Choosing a laboratory information management system (LIMS) or an electronic laboratory notebook (ELN) can be difficult. The many options available all have their pros and cons, and are not all suited for all research disciplines. Building on an existing open source tool, this project led by the POWERLab will develop a web solution adapted to the needs of the physical sciences, allowing users to adopt important open science best practices.

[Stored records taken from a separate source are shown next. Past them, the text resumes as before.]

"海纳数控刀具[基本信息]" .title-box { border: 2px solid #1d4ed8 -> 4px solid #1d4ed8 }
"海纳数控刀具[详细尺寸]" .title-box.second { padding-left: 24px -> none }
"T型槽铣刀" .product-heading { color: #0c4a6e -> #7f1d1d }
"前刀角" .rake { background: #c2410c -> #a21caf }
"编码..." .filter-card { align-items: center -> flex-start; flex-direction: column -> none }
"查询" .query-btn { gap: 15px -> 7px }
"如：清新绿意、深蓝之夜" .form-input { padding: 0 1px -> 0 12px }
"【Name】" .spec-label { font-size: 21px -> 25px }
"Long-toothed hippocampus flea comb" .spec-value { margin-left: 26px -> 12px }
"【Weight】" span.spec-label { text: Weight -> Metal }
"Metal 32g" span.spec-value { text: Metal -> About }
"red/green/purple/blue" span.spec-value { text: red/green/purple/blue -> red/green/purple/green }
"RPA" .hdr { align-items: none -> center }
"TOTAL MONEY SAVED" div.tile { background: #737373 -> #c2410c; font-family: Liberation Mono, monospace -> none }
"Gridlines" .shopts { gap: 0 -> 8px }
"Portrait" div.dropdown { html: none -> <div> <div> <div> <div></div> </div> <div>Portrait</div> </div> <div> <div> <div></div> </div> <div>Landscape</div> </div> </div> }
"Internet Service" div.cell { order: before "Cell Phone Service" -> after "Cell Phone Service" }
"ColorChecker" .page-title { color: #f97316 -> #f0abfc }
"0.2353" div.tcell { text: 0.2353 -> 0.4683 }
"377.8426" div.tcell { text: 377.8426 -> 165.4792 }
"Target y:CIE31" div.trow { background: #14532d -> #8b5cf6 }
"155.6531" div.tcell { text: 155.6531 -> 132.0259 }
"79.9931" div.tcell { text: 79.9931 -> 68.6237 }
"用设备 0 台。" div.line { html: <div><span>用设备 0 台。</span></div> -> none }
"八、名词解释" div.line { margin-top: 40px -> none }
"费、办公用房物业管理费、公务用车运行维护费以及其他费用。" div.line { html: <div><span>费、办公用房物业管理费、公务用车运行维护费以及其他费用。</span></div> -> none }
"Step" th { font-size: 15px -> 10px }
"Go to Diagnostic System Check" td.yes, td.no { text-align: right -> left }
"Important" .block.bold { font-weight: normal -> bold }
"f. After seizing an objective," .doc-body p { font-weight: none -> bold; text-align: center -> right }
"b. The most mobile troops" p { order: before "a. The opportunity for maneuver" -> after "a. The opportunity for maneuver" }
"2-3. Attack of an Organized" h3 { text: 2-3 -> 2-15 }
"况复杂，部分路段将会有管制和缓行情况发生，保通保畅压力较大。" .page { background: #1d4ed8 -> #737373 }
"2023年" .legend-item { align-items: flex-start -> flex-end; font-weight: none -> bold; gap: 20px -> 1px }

The Integrated Systems Laboratory at EPFL develops a collection of open software libraries and benchmarks to keep up the driving force in improving optimization algorithms in the field of logic synthesis. This open science infrastructure can be used to tackle complex research problems. Making research software openly available has improved the reproducibility of experimental results and the comparability to the state of the art. Overall, the developed libraries and benchmarks have received positive feedback from academia and industry and have enabled several vivid research collaborations.
This joint project between NCCR MARVEL and Centre Européen de Calcul Atomique et Moléculaire (CECAM) will build an open and collaborative online hub to host existing simulation and data-analysis tools, effectively creating an open-science environment offering software tools as easy-to-use services, with minimal-to-zero setup time.
With one of the largest academic facility for micro- and nano-fabrication in the world, EPFL is well positioned to set some standards in the way information about processes is shared between researchers. This project initiated by the Laboratory of Photonics and Quantum Measurements will design, build and promote a knowledgebase to facilitate the exchange of best practice between users, covering both success and failures.
In an age of fake news and mistrust towards experts, weeding out misreporting of scientific studies is important. The Distributed Information Systems Laboratory will develop SciLens, a platform that automatically generates indicators using weakly supervised learning, effectively helping non-experts to evaluate more accurately the quality of a science news article.